Les clauses de sauvegarde contenues dans l’accord ont été jugées « insuffisantes » par plusieurs États membres. C’est pourquoi la Commission européenne a proposé un règlement instaurant des clauses de sauvegarde spécifiques à l’agriculture, adopté définitivement le 10 février 2026. Ces clauses concernent notamment la viande bovine, la volaille, le riz, le miel, les œufs, le sucre et l’éthanol.

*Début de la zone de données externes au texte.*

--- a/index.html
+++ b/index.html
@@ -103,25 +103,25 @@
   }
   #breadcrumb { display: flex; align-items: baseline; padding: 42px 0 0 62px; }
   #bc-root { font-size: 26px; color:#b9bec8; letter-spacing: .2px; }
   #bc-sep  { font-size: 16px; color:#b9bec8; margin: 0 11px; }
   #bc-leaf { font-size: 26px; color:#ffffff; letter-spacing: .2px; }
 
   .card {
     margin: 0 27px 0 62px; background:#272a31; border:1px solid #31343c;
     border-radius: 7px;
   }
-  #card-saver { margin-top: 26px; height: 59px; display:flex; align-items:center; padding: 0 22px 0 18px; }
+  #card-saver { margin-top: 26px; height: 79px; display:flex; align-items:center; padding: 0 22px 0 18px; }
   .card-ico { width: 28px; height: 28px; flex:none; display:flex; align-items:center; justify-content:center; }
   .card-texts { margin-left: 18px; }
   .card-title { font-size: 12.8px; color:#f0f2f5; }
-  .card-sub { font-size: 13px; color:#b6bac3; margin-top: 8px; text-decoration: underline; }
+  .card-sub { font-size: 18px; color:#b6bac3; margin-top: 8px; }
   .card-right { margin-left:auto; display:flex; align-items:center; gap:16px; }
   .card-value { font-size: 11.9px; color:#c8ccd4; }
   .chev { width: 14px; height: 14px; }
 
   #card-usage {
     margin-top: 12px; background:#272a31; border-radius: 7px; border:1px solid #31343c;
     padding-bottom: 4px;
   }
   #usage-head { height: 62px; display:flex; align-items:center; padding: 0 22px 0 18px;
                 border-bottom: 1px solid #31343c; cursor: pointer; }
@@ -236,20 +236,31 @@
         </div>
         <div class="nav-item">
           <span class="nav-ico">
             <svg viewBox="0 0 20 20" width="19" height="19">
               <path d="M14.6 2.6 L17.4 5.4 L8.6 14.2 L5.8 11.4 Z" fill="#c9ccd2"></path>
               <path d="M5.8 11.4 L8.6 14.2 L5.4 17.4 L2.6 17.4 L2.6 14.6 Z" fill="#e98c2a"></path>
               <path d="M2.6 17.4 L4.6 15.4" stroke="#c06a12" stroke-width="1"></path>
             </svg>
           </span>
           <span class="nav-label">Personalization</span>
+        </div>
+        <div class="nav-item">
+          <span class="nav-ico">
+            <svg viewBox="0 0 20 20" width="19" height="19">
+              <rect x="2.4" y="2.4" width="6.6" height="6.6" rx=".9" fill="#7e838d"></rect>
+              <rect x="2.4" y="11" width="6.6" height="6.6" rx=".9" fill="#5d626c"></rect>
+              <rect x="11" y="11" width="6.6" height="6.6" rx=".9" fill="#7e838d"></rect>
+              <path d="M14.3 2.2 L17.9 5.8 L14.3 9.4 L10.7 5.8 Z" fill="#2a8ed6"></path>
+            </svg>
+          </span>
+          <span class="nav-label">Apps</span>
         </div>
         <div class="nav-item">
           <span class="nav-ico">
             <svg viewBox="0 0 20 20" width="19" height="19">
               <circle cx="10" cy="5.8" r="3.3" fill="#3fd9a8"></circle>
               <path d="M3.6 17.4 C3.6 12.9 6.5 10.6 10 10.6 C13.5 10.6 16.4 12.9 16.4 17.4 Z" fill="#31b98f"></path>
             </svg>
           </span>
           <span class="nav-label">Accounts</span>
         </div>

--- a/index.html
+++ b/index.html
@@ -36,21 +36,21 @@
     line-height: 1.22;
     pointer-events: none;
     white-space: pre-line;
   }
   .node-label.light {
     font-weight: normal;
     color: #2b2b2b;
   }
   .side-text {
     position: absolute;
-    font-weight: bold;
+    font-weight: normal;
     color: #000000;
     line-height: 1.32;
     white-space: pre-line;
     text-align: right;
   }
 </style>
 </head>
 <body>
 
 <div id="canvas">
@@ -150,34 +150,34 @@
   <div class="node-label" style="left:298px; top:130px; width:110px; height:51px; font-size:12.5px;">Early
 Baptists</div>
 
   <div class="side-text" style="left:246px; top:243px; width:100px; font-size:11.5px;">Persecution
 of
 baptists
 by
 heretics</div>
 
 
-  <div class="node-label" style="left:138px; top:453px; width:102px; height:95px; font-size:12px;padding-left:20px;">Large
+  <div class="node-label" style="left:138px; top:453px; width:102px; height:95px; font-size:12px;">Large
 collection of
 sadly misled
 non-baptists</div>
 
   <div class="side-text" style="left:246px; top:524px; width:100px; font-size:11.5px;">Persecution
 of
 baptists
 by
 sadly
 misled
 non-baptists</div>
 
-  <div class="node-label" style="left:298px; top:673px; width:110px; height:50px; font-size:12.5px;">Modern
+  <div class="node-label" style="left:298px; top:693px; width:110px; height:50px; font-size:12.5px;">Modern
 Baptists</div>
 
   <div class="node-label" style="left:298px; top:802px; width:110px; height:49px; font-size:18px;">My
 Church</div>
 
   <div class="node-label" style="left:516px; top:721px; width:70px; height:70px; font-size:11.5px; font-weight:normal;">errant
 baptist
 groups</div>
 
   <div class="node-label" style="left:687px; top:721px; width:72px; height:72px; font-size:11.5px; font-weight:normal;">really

Le Parlement européen et le Conseil ont négocié afin d’abaisser les seuils de déclenchement de ces clauses. La proposition finale prévoit que la Commission européenne ouvre une enquête si les importations de produits sensibles augmentent de 5 % (contre 10 % dans la proposition initiale), sur une moyenne de trois ans, ou si les prix chutent de plus de 5 % par rapport à la moyenne, au lieu de seuils plus élevés envisagés initialement.
Des doutes sur leur applicabilité effective
« Les clauses de sauvegarde agricoles ont le mérite d’exister, mais l’histoire nous a démontré qu’elles sont très difficiles à déclencher et donc peu efficaces. Sans compter que le règlement instituant ces clauses ne fait pas partie intégrante de l’accord lui-même et n’engage en rien les pays du Mercosur. Ces derniers peuvent d’ailleurs recourir au mécanisme de rééquilibrage et obtenir des compensations s’ils estiment que leur capacité d’exportation a été entravée par ces mesures… », a souligné Benoît Cassart, membre des commissions AGRI et INTA.
Positif, mais pas suffisant
« De plus, les clauses de sauvegarde ne constituent en aucun cas des clauses miroirs. Le déficit de réciprocité dans les méthodes de production n’est donc absolument pas résolu », a conclu Benoît Cassart, député européen.